Mining CRAN DESCRIPTION Files
By Julia Silge
May 4, 2017
A couple of weeks ago, I saw on Dirk Eddelbuettel’s blog that R 3.4.0 was going to include a function for obtaining information about packages currently on CRAN, including basically everything in DESCRIPTION files.
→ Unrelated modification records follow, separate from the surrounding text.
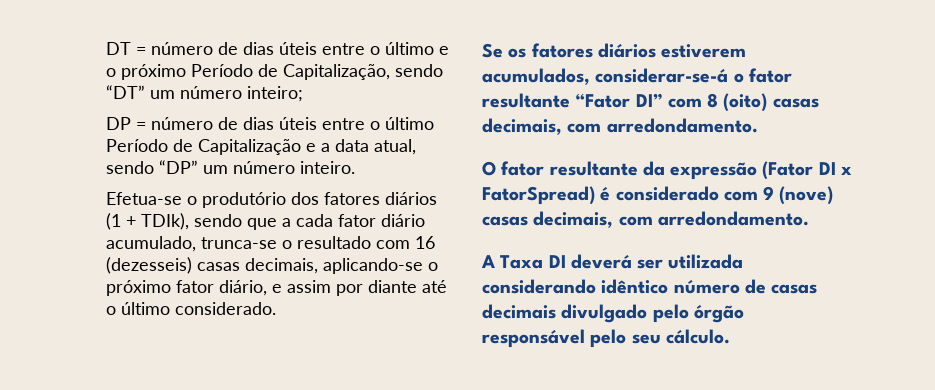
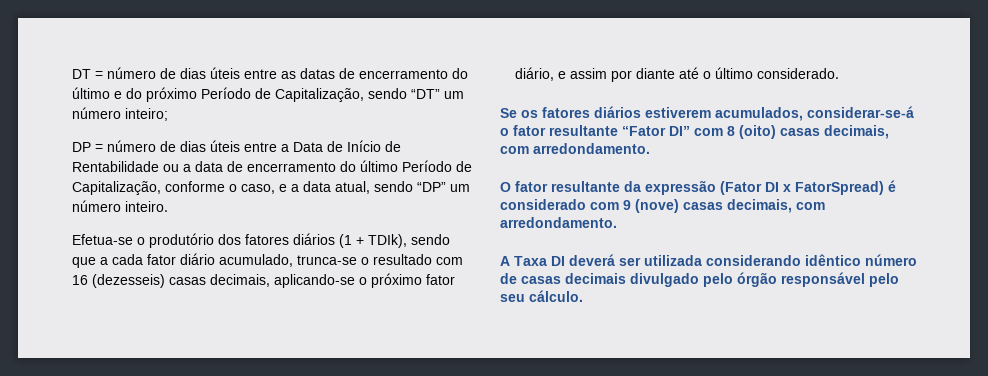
- DT = número de dias úteis entre o último e o próximo Período de Capitalização, sendo “DT” um número inteiro;
+ DT = número de dias úteis entre as datas de encerramento do último e do próximo Período de Capitalização, sendo “DT” um número inteiro;
- DP = número de dias úteis entre o último Período de Capitalização e a data atual, sendo “DP” um número inteiro.
+ DP = número de dias úteis entre a Data de Início de Rentabilidade ou a data de encerramento do último Período de Capitalização, conforme o caso, e a data atual, sendo “DP” um número inteiro.

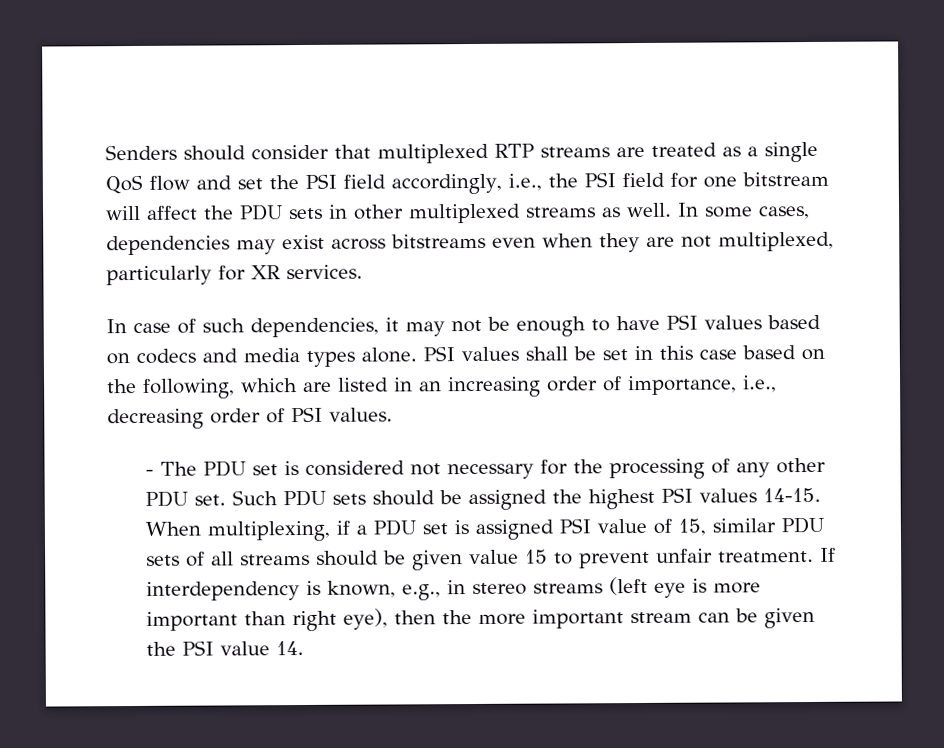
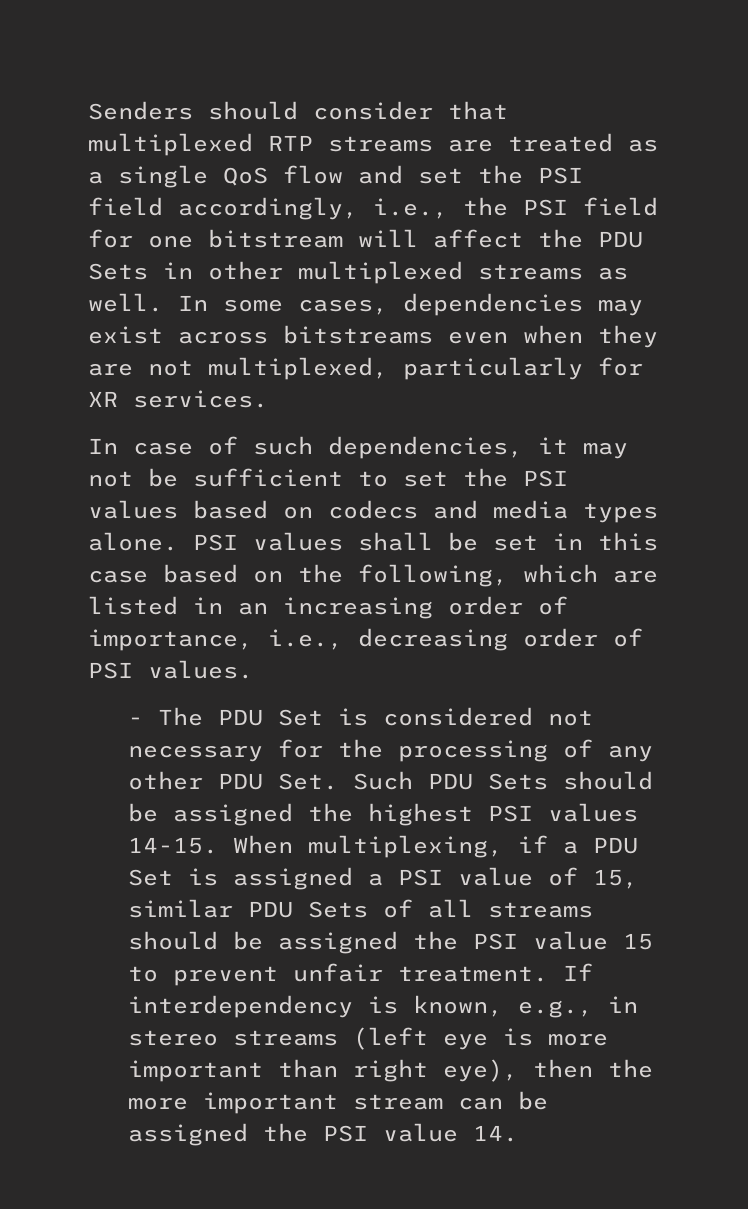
- Senders should consider that multiplexed RTP streams are treated as a single QoS flow and set the PSI field accordingly, i.e., the PSI field for one bitstream will affect the PDU sets in other multiplexed streams as well.
+ Senders should consider that multiplexed RTP streams are treated as a single QoS flow and set the PSI field accordingly, i.e., the PSI field for one bitstream will affect the PDU Sets in other multiplexed streams as well.
- In case of such dependencies, it may not be enough to have PSI values based on codecs and media types alone.
+ In case of such dependencies, it may not be sufficient to set the PSI values based on codecs and media types alone.
- - The PDU set is considered not necessary for the processing of any other PDU set. Such PDU sets should be assigned the highest PSI values 14-15.
+ - The PDU Set is considered not necessary for the processing of any other PDU Set. Such PDU Sets should be assigned the highest PSI values 14-15.
- When multiplexing, if a PDU set is assigned PSI value of 15, similar PDU sets of all streams should be given value 15 to prevent unfair treatment.
+ When multiplexing, if a PDU Set is assigned a PSI value of 15, similar PDU Sets of all streams should be assigned the PSI value 15 to prevent unfair treatment.
- If interdependency is known, e.g., in stereo streams (left eye is more important than right eye), then the more important stream can be given the PSI value 14.
+ If interdependency is known, e.g., in stereo streams (left eye is more important than right eye), then the more important stream can be assigned the PSI value 14.

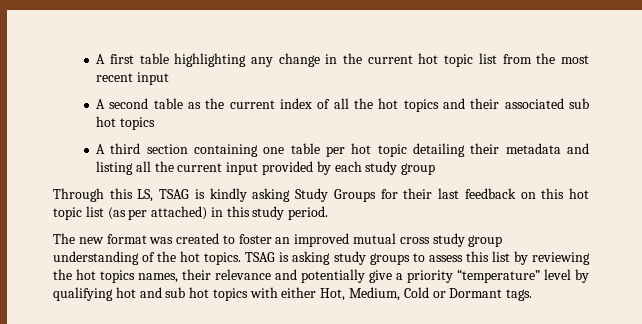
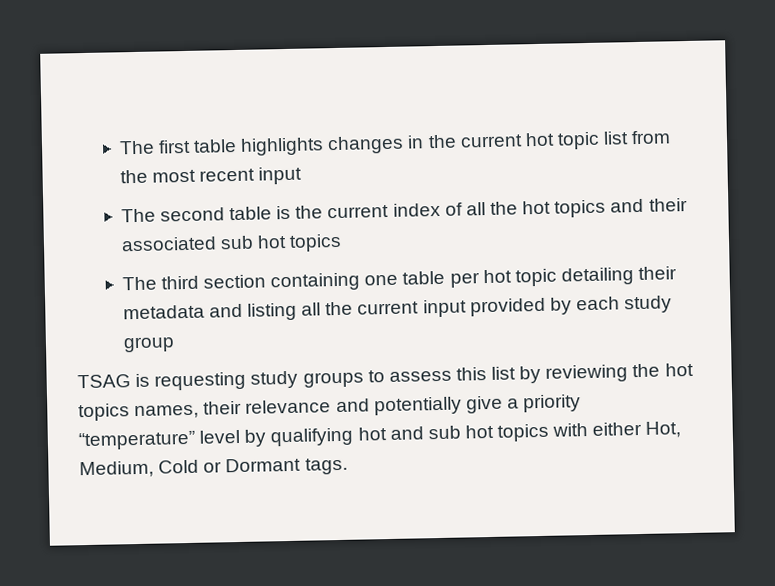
- A first table highlighting any change in the current hot topic list from the most recent input
+ The first table highlights changes in the current hot topic list from the most recent input
- A second table as the current index of all the hot topics and their associated sub hot topics
+ The second table is the current index of all the hot topics and their associated sub hot topics
- A third section containing one table per hot topic detailing their metadata and listing all the current input provided by each study group
+ The third section containing one table per hot topic detailing their metadata and listing all the current input provided by each study group
- Through this LS, TSAG is kindly asking Study Groups for their last feedback on this hot topic list (as per attached) in this study period.
- The new format was created to foster an improved mutual cross study group understanding of the hot topics. TSAG is asking study groups to assess this list by reviewing the hot topics names, their relevance and potentially give a priority “temperature” level by qualifying hot and sub hot topics with either Hot, Medium, Cold or Dormant tags.
+ TSAG is requesting study groups to assess this list by reviewing the hot topics names, their relevance and potentially give a priority “temperature” level by qualifying hot and sub hot topics with either Hot, Medium, Cold or Dormant tags.

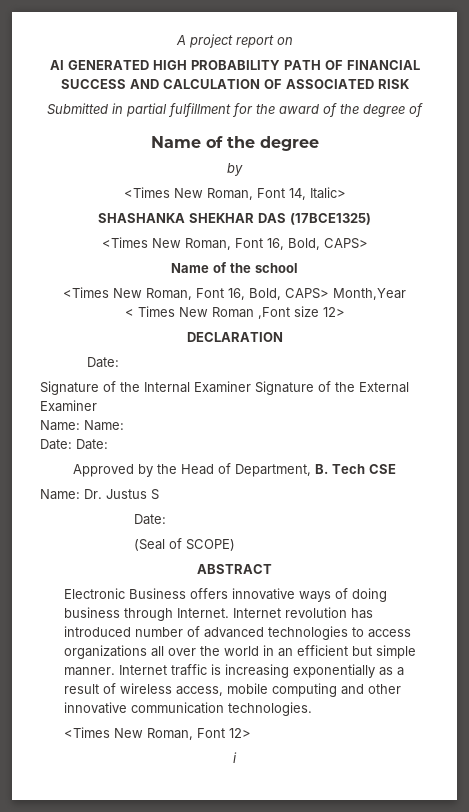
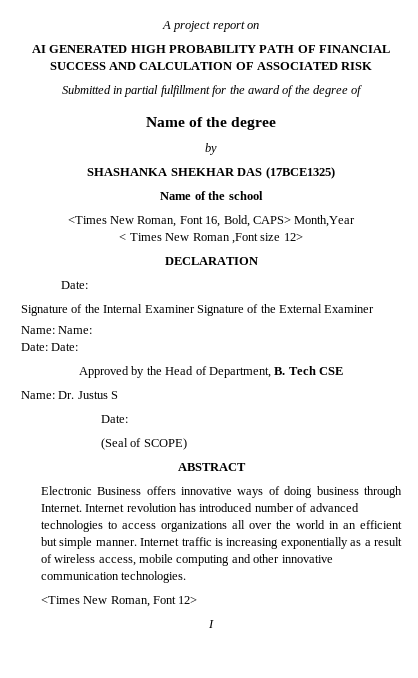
- <Times New Roman, Font 14, Italic>
  SHASHANKA SHEKHAR DAS (17BCE1325)
- <Times New Roman, Font 16, Bold, CAPS>
- i
+ I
When R 3.4.0 was released, this was one of the things I was most immediately excited about exploring, because although I recently dabbled in scraping CRAN to try to get this kind of information, it was rather onerous.
library(tidyverse)
cran <- tools::CRAN_package_db()
# the returned data frame has two columns with the same name???
cran <- cran[,-65]
# make it a tibble
cran <- tbl_df(cran)
cran
## # A tibble: 10,542 × 64
## Package Version Priority Depends
## <chr> <chr> <chr> <chr>
## 1 A3 1.0.0 <NA> R (>= 2.15.0), xtable, pbapply
## 2 abbyyR 0.5.1 <NA> R (>= 3.2.0)
## 3 abc 2.1 <NA> R (>= 2.10), abc.data, nnet, quantreg, MASS, locfit
## 4 ABCanalysis 1.2.1 <NA> R (>= 2.10)
## 5 abc.data 1.0 <NA> R (>= 2.10)
## 6 abcdeFBA 0.4 <NA> Rglpk,rgl,corrplot,lattice,R (>= 2.10)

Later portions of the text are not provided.